DATASET CONTENT below:

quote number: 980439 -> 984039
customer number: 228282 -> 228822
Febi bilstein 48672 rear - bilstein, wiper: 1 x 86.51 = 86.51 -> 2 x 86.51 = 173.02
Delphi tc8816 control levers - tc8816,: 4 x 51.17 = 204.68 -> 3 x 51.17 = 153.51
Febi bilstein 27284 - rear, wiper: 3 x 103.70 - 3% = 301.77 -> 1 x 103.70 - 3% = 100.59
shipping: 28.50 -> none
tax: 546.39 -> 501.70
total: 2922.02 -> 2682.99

End of DATASET CONTENT.

=== WHAT THE TASK ASKS ===
Every line from the one containing "shipping: 28.50 -> none" through the final line of the data above is to be restated word for word, and nothing more.

=== ANSWER TO THIS EXERCISE ===
shipping: 28.50 -> none
tax: 546.39 -> 501.70
total: 2922.02 -> 2682.99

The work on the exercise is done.